* TASK DESCRIPTION
In your copy of the data, keep every word exact and include no pictures.

* GIVEN INFORMATION

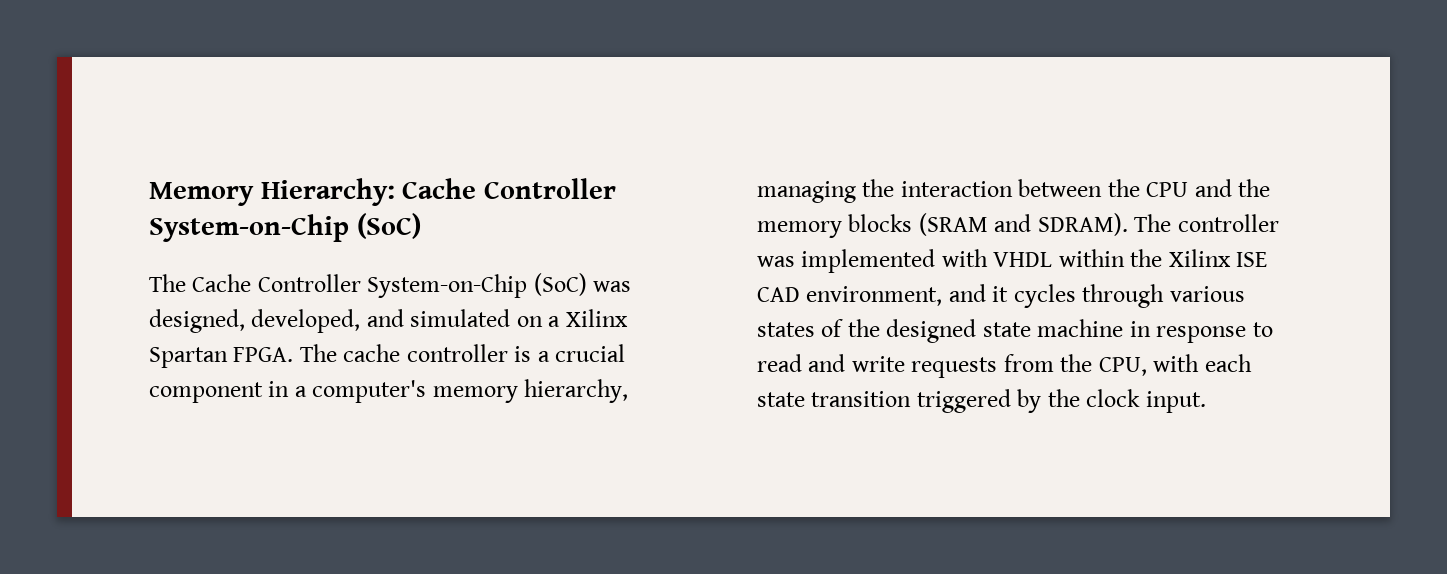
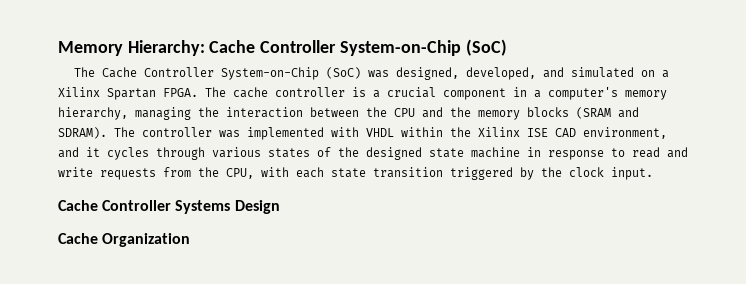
+ Cache Controller Systems Design
+ Cache Organization

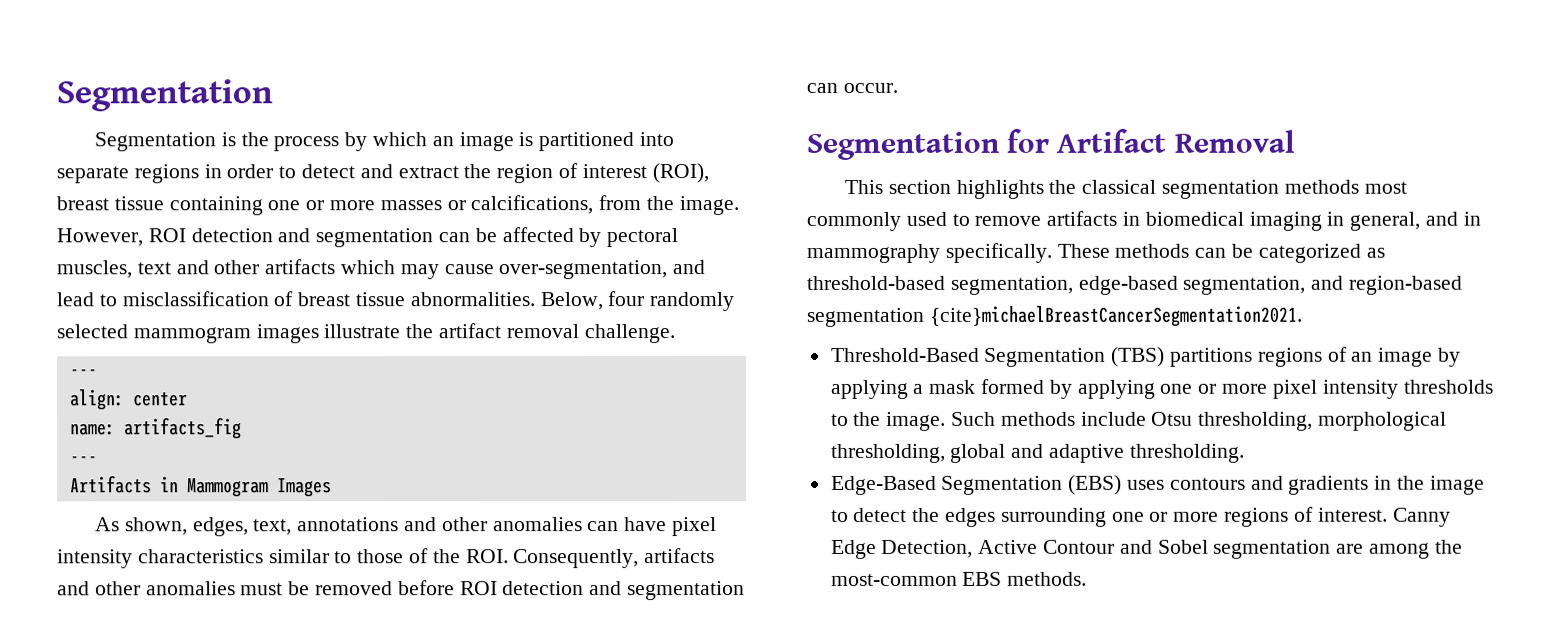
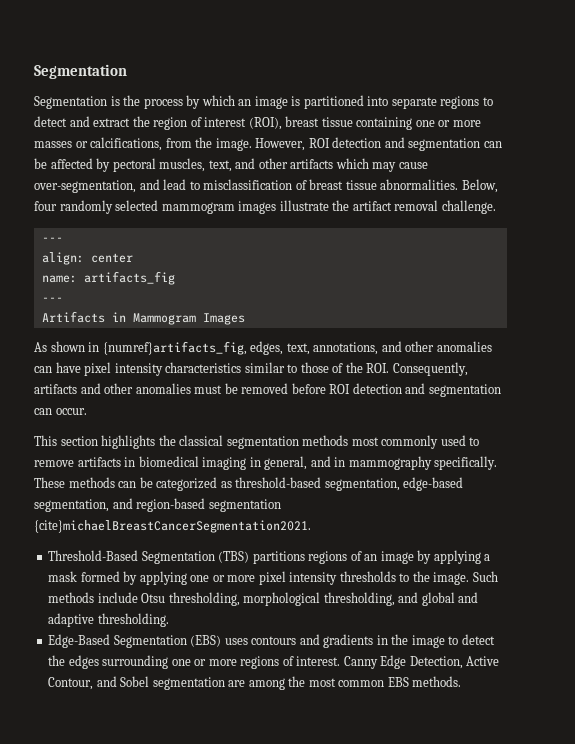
- Segmentation is the process by which an image is partitioned into separate regions in order to detect and extract the region of interest (ROI), breast tissue containing one or more masses or calcifications, from the image.
+ Segmentation is the process by which an image is partitioned into separate regions to detect and extract the region of interest (ROI), breast tissue containing one or more masses or calcifications, from the image.
- However, ROI detection and segmentation can be affected by pectoral muscles, text and other artifacts which may cause over-segmentation, and lead to misclassification of breast tissue abnormalities.
+ However, ROI detection and segmentation can be affected by pectoral muscles, text, and other artifacts which may cause over-segmentation, and lead to misclassification of breast tissue abnormalities.
- As shown, edges, text, annotations and other anomalies can have pixel intensity characteristics similar to those of the ROI. Consequently, artifacts and other anomalies must be removed before ROI detection and segmentation can occur.
+ As shown in {numref}artifacts_fig, edges, text, annotations, and other anomalies can have pixel intensity characteristics similar to those of the ROI. Consequently, artifacts and other anomalies must be removed before ROI detection and segmentation can occur.
- Segmentation for Artifact Removal
- Such methods include Otsu thresholding, morphological thresholding, global and adaptive thresholding.
+ Such methods include Otsu thresholding, morphological thresholding, and global and adaptive thresholding.
- Canny Edge Detection, Active Contour and Sobel segmentation are among the most-common EBS methods.
+ Canny Edge Detection, Active Contour, and Sobel segmentation are among the most common EBS methods.

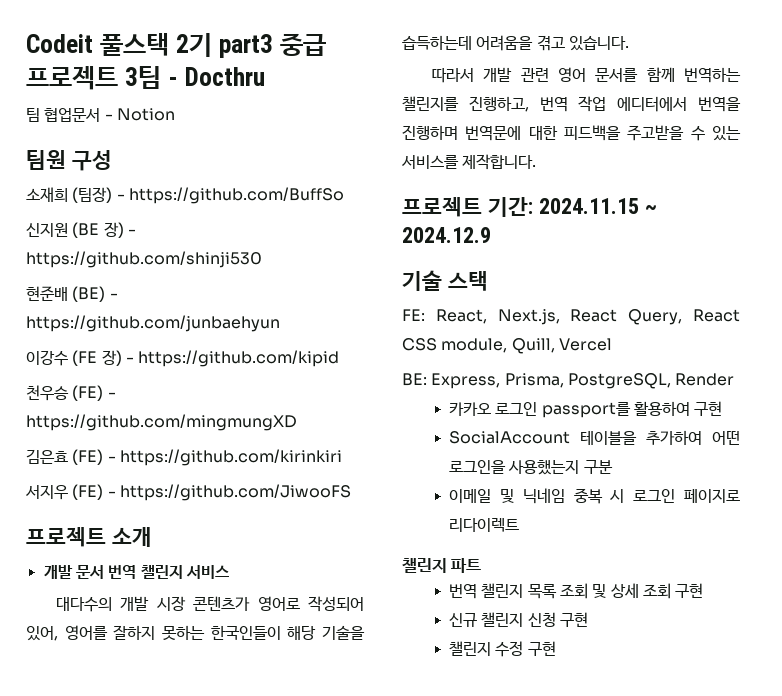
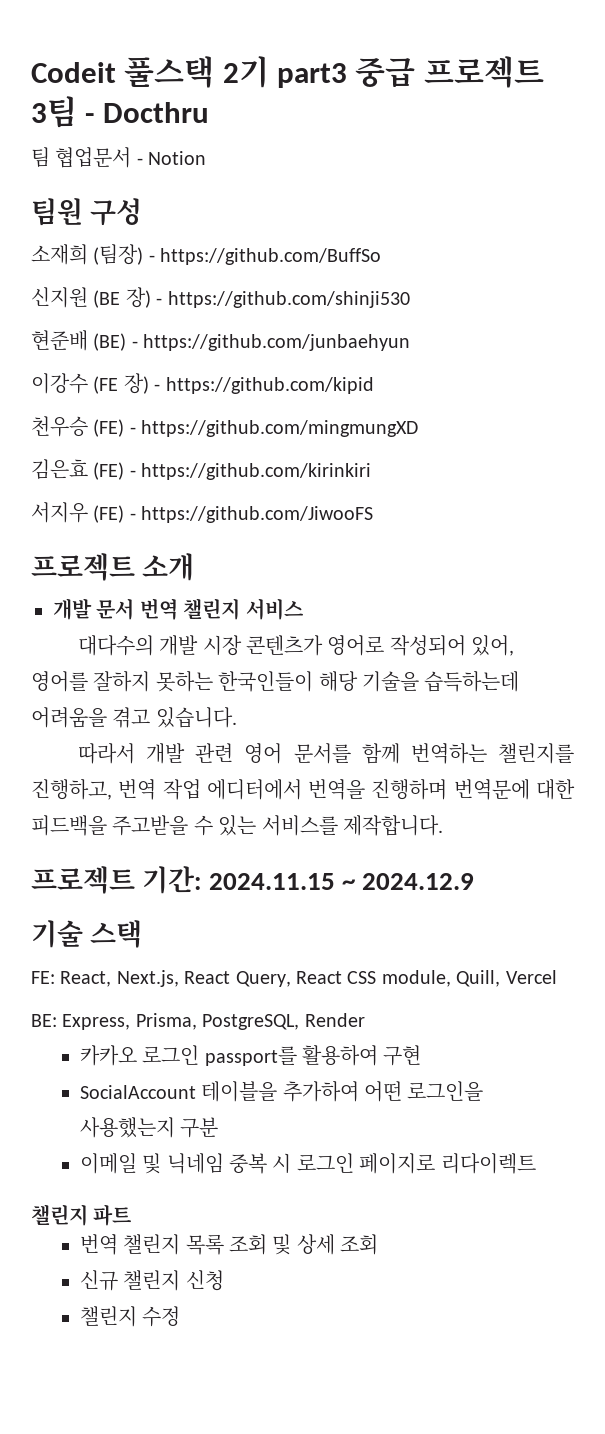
- 번역 챌린지 목록 조회 및 상세 조회 구현
+ 번역 챌린지 목록 조회 및 상세 조회
- 신규 챌린지 신청 구현
+ 신규 챌린지 신청
- 챌린지 수정 구현
+ 챌린지 수정

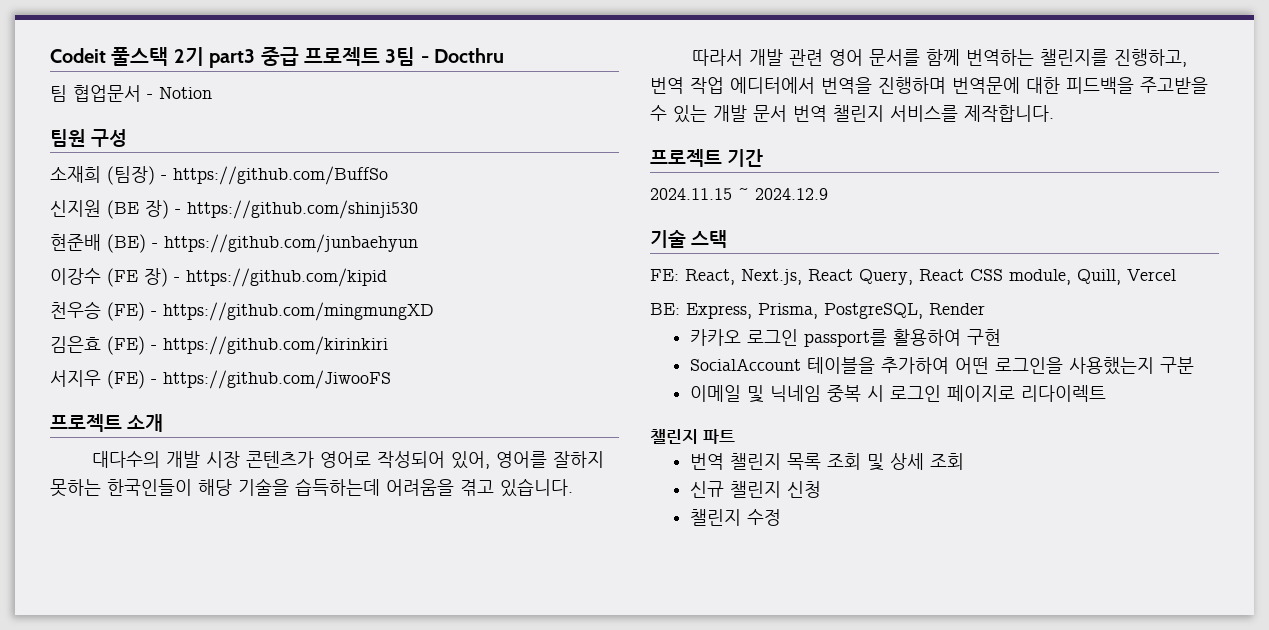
- 개발 문서 번역 챌린지 서비스
- 따라서 개발 관련 영어 문서를 함께 번역하는 챌린지를 진행하고, 번역 작업 에디터에서 번역을 진행하며 번역문에 대한 피드백을 주고받을 수 있는 서비스를 제작합니다.
+ 따라서 개발 관련 영어 문서를 함께 번역하는 챌린지를 진행하고, 번역 작업 에디터에서 번역을 진행하며 번역문에 대한 피드백을 주고받을 수 있는 개발 문서 번역 챌린지 서비스를 제작합니다.
- 프로젝트 기간: 2024.11.15 ~ 2024.12.9
+ 프로젝트 기간
+ 2024.11.15 ~ 2024.12.9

* ANSWER SPACE
+ Cache Controller Systems Design
+ Cache Organization

- Segmentation is the process by which an image is partitioned into separate regions in order to detect and extract the region of interest (ROI), breast tissue containing one or more masses or calcifications, from the image.
+ Segmentation is the process by which an image is partitioned into separate regions to detect and extract the region of interest (ROI), breast tissue containing one or more masses or calcifications, from the image.
- However, ROI detection and segmentation can be affected by pectoral muscles, text and other artifacts which may cause over-segmentation, and lead to misclassification of breast tissue abnormalities.
+ However, ROI detection and segmentation can be affected by pectoral muscles, text, and other artifacts which may cause over-segmentation, and lead to misclassification of breast tissue abnormalities.
- As shown, edges, text, annotations and other anomalies can have pixel intensity characteristics similar to those of the ROI. Consequently, artifacts and other anomalies must be removed before ROI detection and segmentation can occur.
+ As shown in {numref}artifacts_fig, edges, text, annotations, and other anomalies can have pixel intensity characteristics similar to those of the ROI. Consequently, artifacts and other anomalies must be removed before ROI detection and segmentation can occur.
- Segmentation for Artifact Removal
- Such methods include Otsu thresholding, morphological thresholding, global and adaptive thresholding.
+ Such methods include Otsu thresholding, morphological thresholding, and global and adaptive thresholding.
- Canny Edge Detection, Active Contour and Sobel segmentation are among the most-common EBS methods.
+ Canny Edge Detection, Active Contour, and Sobel segmentation are among the most common EBS methods.

- 번역 챌린지 목록 조회 및 상세 조회 구현
+ 번역 챌린지 목록 조회 및 상세 조회
- 신규 챌린지 신청 구현
+ 신규 챌린지 신청
- 챌린지 수정 구현
+ 챌린지 수정

- 개발 문서 번역 챌린지 서비스
- 따라서 개발 관련 영어 문서를 함께 번역하는 챌린지를 진행하고, 번역 작업 에디터에서 번역을 진행하며 번역문에 대한 피드백을 주고받을 수 있는 서비스를 제작합니다.
+ 따라서 개발 관련 영어 문서를 함께 번역하는 챌린지를 진행하고, 번역 작업 에디터에서 번역을 진행하며 번역문에 대한 피드백을 주고받을 수 있는 개발 문서 번역 챌린지 서비스를 제작합니다.
- 프로젝트 기간: 2024.11.15 ~ 2024.12.9
+ 프로젝트 기간
+ 2024.11.15 ~ 2024.12.9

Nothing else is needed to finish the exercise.